Через Атлантику на гидроплане | страница 45



Прошлое едва мелькало в моей памяти, и всякий раз после того я с еще большим очарованием наслаждался настоящим; все, что я покинул, казалось мне таким жалким, таким безобразным. Растянувшись в тени исполинского дерева, я вспоминал всю грязь парижской жизни; я вспоминал, как мои соотечественники стремились разрушить и обезобразить красоту природы; здесь же все, что могло расстроить гармонию, осуждалось, как святотатство.

Во время увлечения моего в эти дни красотой как часто бывал я совершенно ошеломлен неожиданностями. Однажды я прогуливался по западной части холма, возвышавшегося над океаном, и остановился в изумлении. Предо мной стоял человек в такой позе, как если бы он посылал вызов солнцу: он протянул навстречу светилу шар в виде грубо сделанной человеческой головы. Он весь перегнулся вперед. Мускулы его были напряжены. Он походил на античного гладиатора, победоносно размахивающего головой своего побежденного противника. Для довершения сходства в правой руке, откинутой назад, он держал что-то вроде стилета. Напряжение мысли отражалось на его лице. Подбородок от напряжения воли выдавался вперед, губы его были сжаты, глаза неподвижно устремлены в одну точку. Казалось, он боролся с невидимым существом. Я приблизился к нему. Погруженный в свои думы, он, казалось, не замечал меня. Я увидел странное произведение искусства, которое он устремил к небу. Это была голова, вылепленная из глины, такая фантастическая, что едва ли кто-нибудь сможет себе представить что-нибудь похожее на нее. Он медленно вращал ее в своих руках. Я почти касался плеча художника и с изумлением замечал, что лицо головы, по мере вращения, постепенно выражало гамму оттенков радости и горя.

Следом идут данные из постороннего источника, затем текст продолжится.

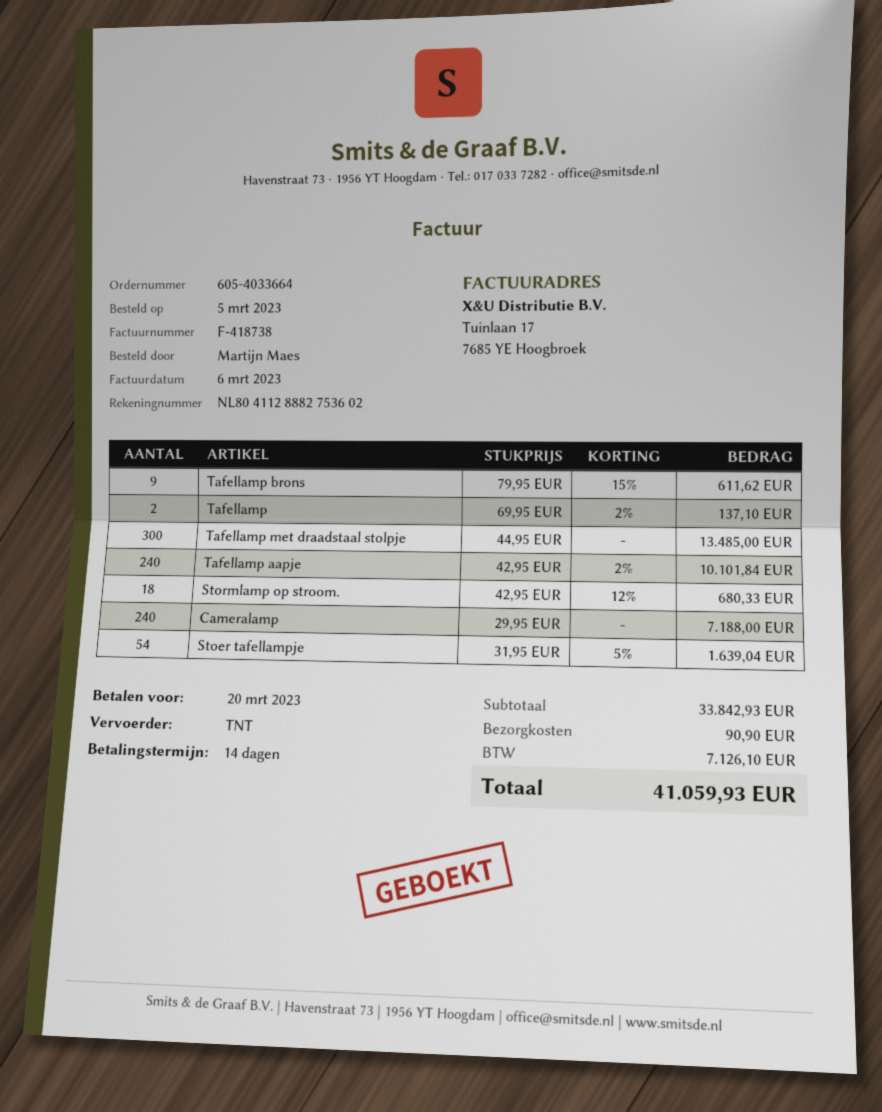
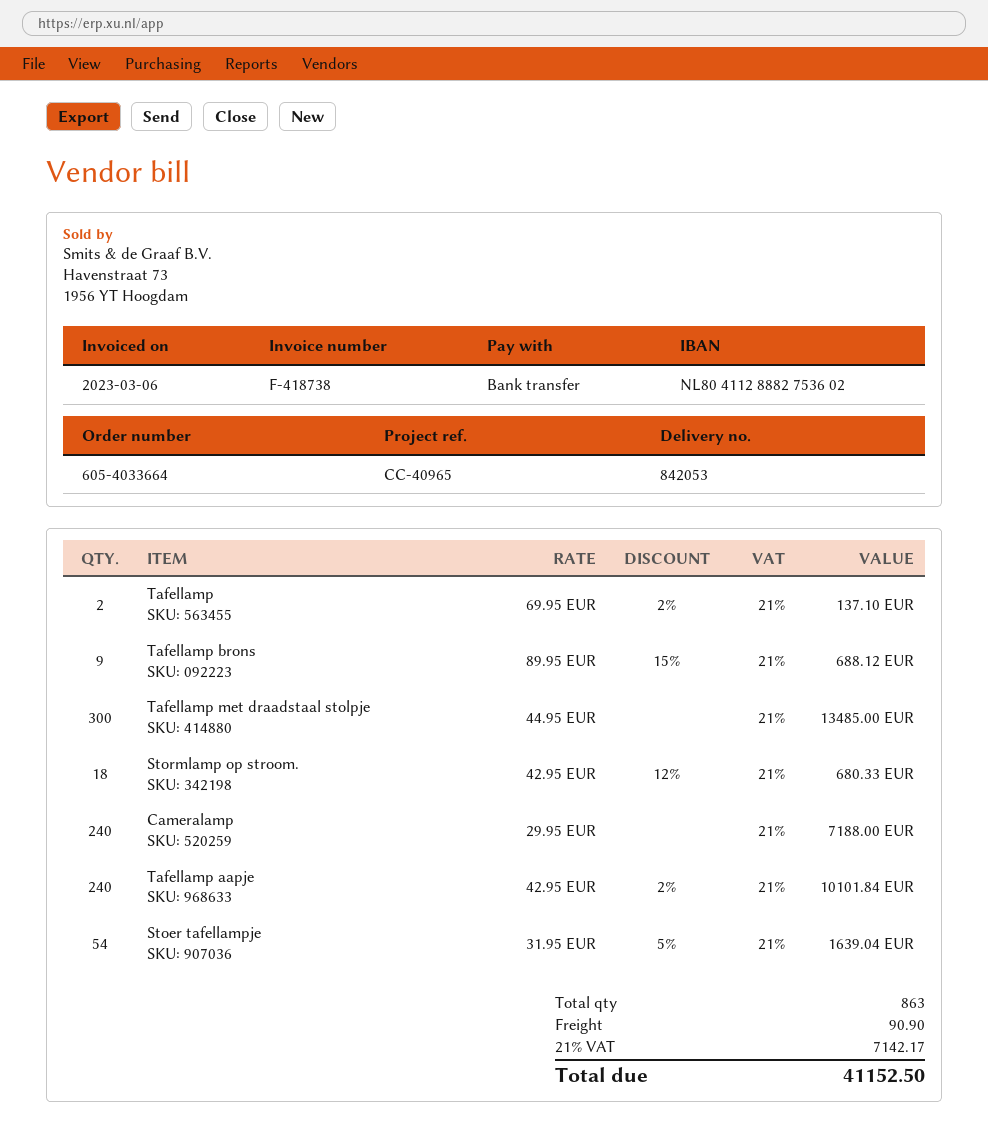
Tafellamp brons: 9 x 79.95 - 15% = 611.62 -> 9 x 89.95 - 15% = 688.12
tax: 7126.10 -> 7142.17
total: 41059.93 -> 41152.50

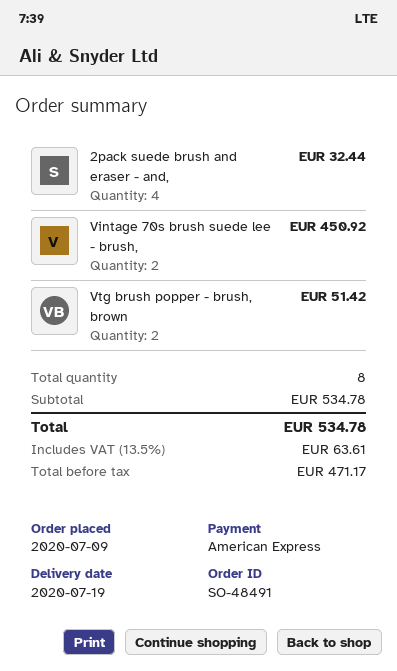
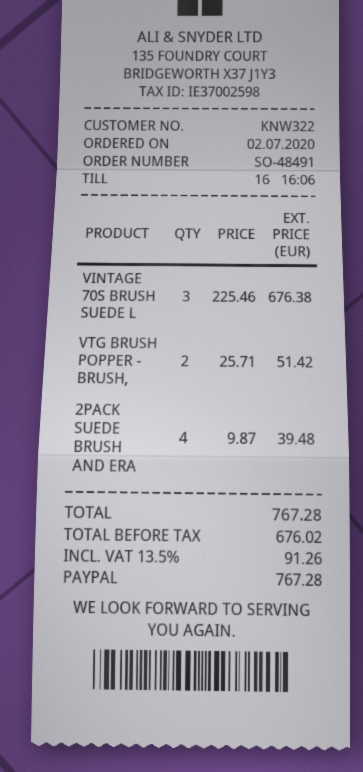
order date: 2020-07-09 -> 2020-07-02
payment method: American Express -> PayPal
2pack suede brush and eraser - and,: 4 for 32.44 -> 4 for 39.48
Vintage 70s brush suede lee - brush,: 2 for 450.92 -> 3 for 676.38
net: 471.17 -> 676.02
tax: 13.5% = 63.61 -> 13.5% = 91.26
total: 534.78 -> 767.28

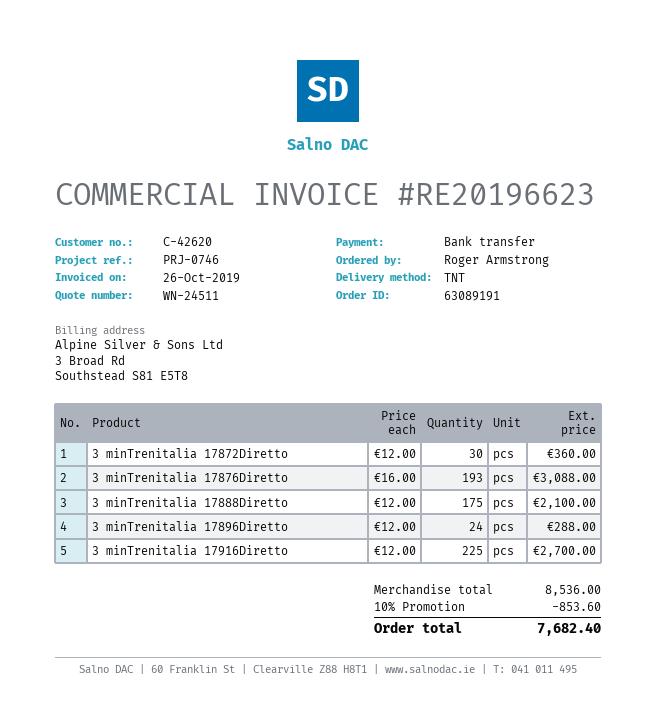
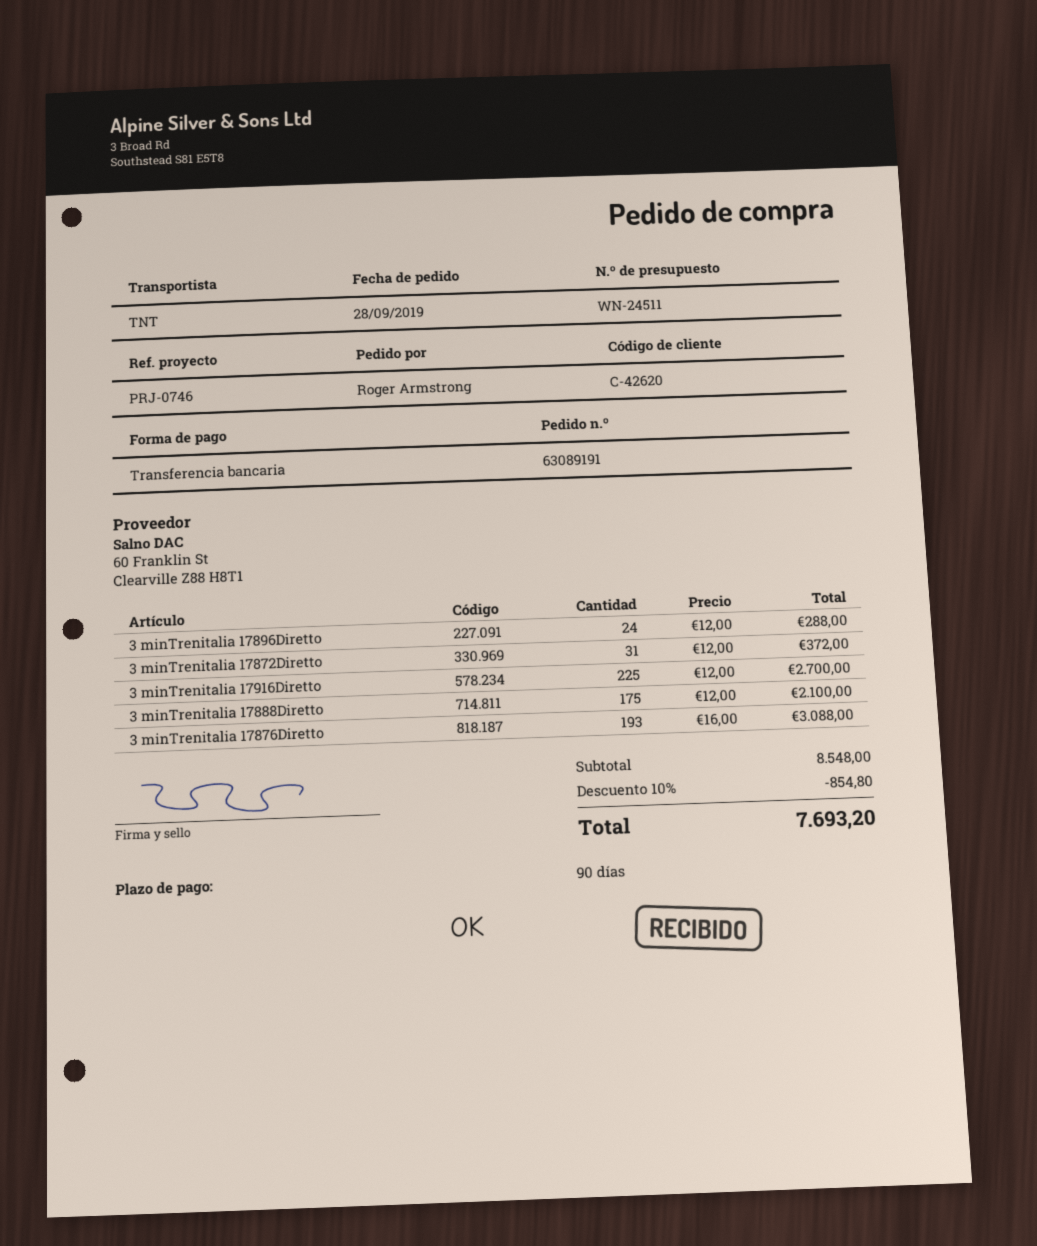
3 minTrenitalia 17872Diretto: 30 x 12.00 = 360.00 -> 31 x 12.00 = 372.00
subtotal: 8536.00 -> 8548.00
discount: 10% = 853.60 -> 10% = 854.80
total: 7682.40 -> 7693.20

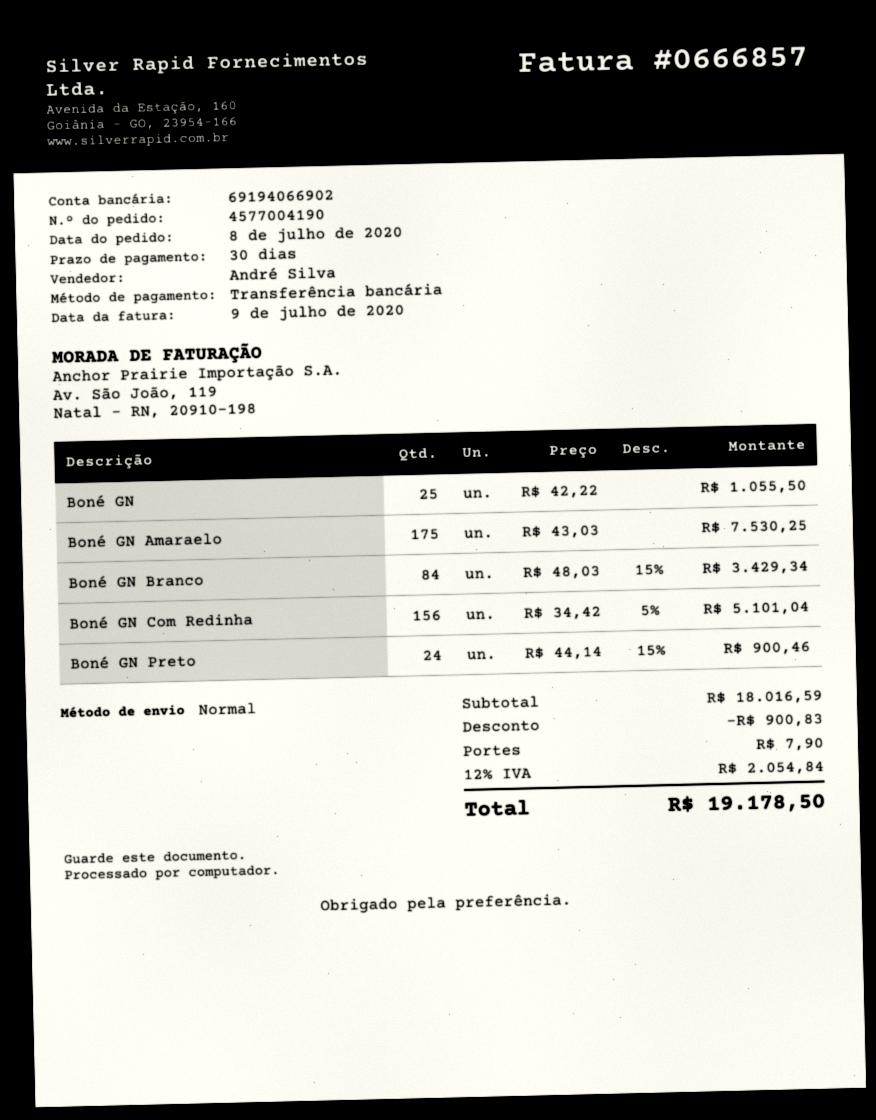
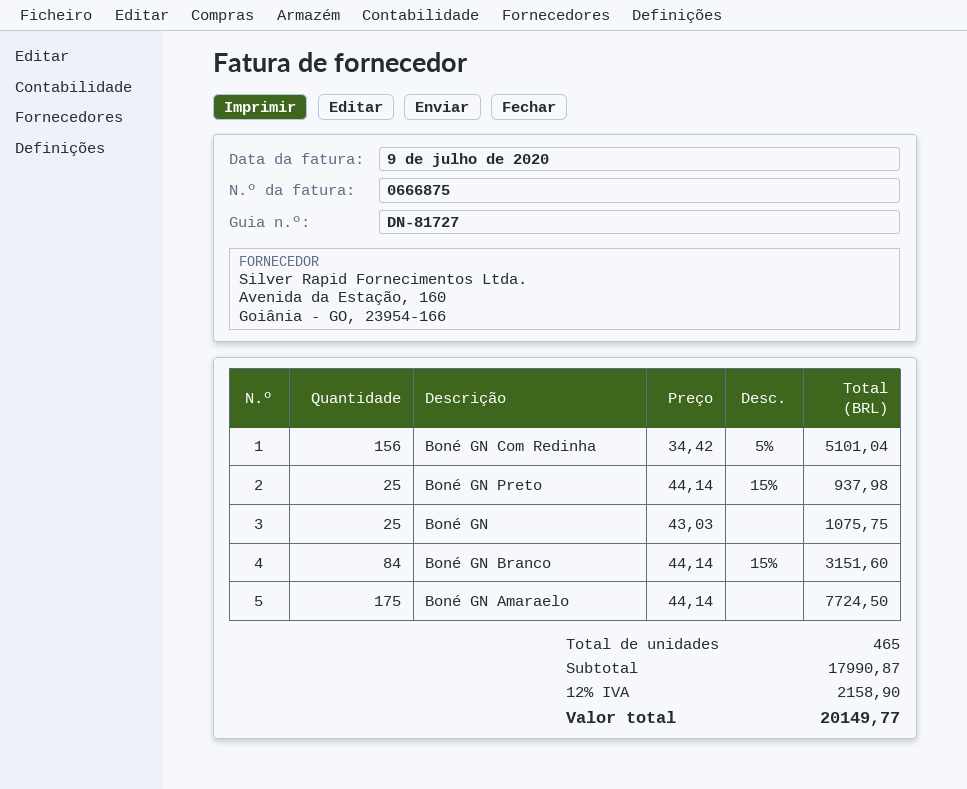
invoice number: 0666857 -> 0666875
Boné GN: 25 x 42.22 = 1055.50 -> 25 x 43.03 = 1075.75
Boné GN Amaraelo: 175 x 43.03 = 7530.25 -> 175 x 44.14 = 7724.50
Boné GN Branco: 84 x 48.03 - 15% = 3429.34 -> 84 x 44.14 - 15% = 3151.60
Boné GN Preto: 24 x 44.14 - 15% = 900.46 -> 25 x 44.14 - 15% = 937.98
subtotal: 18016.59 -> 17990.87
discount: 900.83 -> none
shipping: 7.90 -> none
tax: 12% = 2054.84 -> 12% = 2158.90
total: 19178.50 -> 20149.77

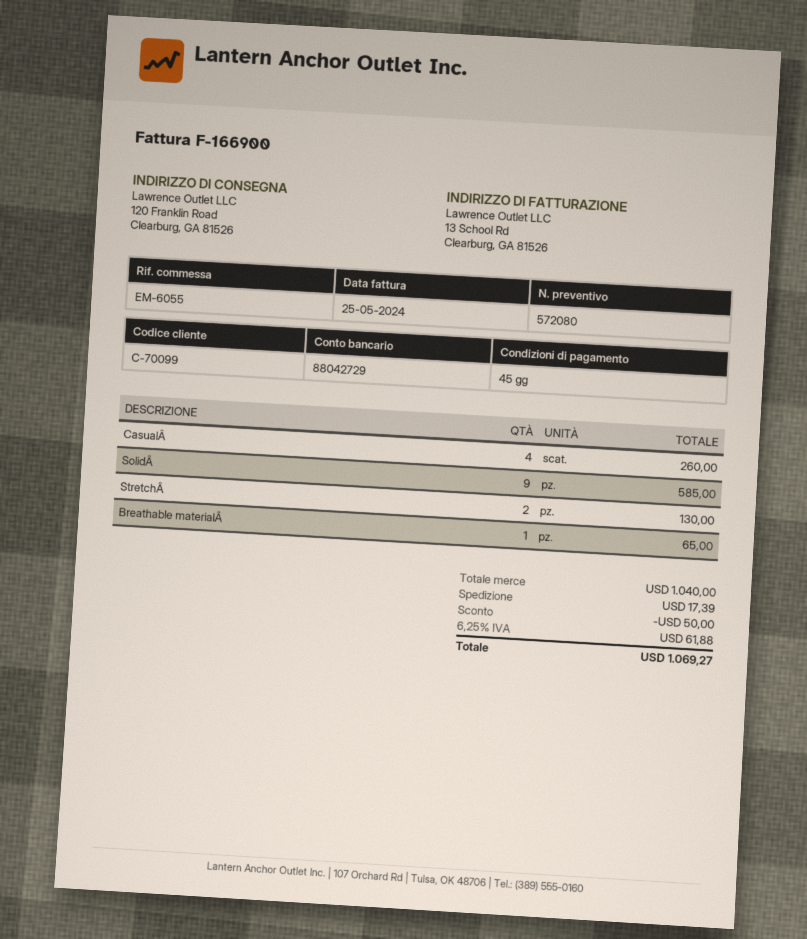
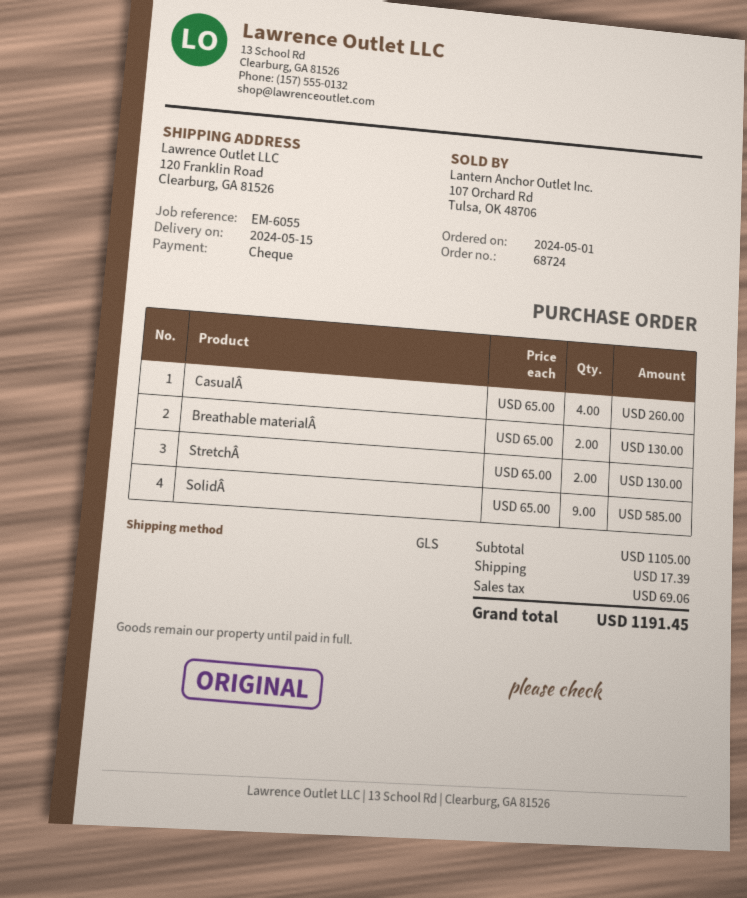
Breathable materialÂ: 1 for 65.00 -> 2 for 130.00
subtotal: 1040.00 -> 1105.00
discount: 50.00 -> none
tax: 61.88 -> 69.06
total: 1069.27 -> 1191.45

Нельзя было сказать, была ли то голова мужчины или женщины. Она была вылеплена из одной глыбы и состояла из ряда лиц, отражавших различные движения души. Мне казалось это чересчур грубым и смелым, но я не мог оторваться от созерцания ее; эта оригинальная скульптура заставляла забыть о всем материальном. Это не было горе или радость определенного человека, это была как бы идея радости и горя, взятая во всей чистоте и абстракции.

Весь трепеща, я глядел, не говоря ни слова, забыв о времени; художник также не двигался, весь погруженный в молитвенное созерцание. Внезапно я увидел, что голова рассыпалась в его руках.

Я не мог сдержаться и издал восклицание. Художник обернулся и долго смотрел на меня. Я увидел тогда, что руки его запачканы землей, и понял, что это он сам разрушил свой шедевр, которым я восхищался.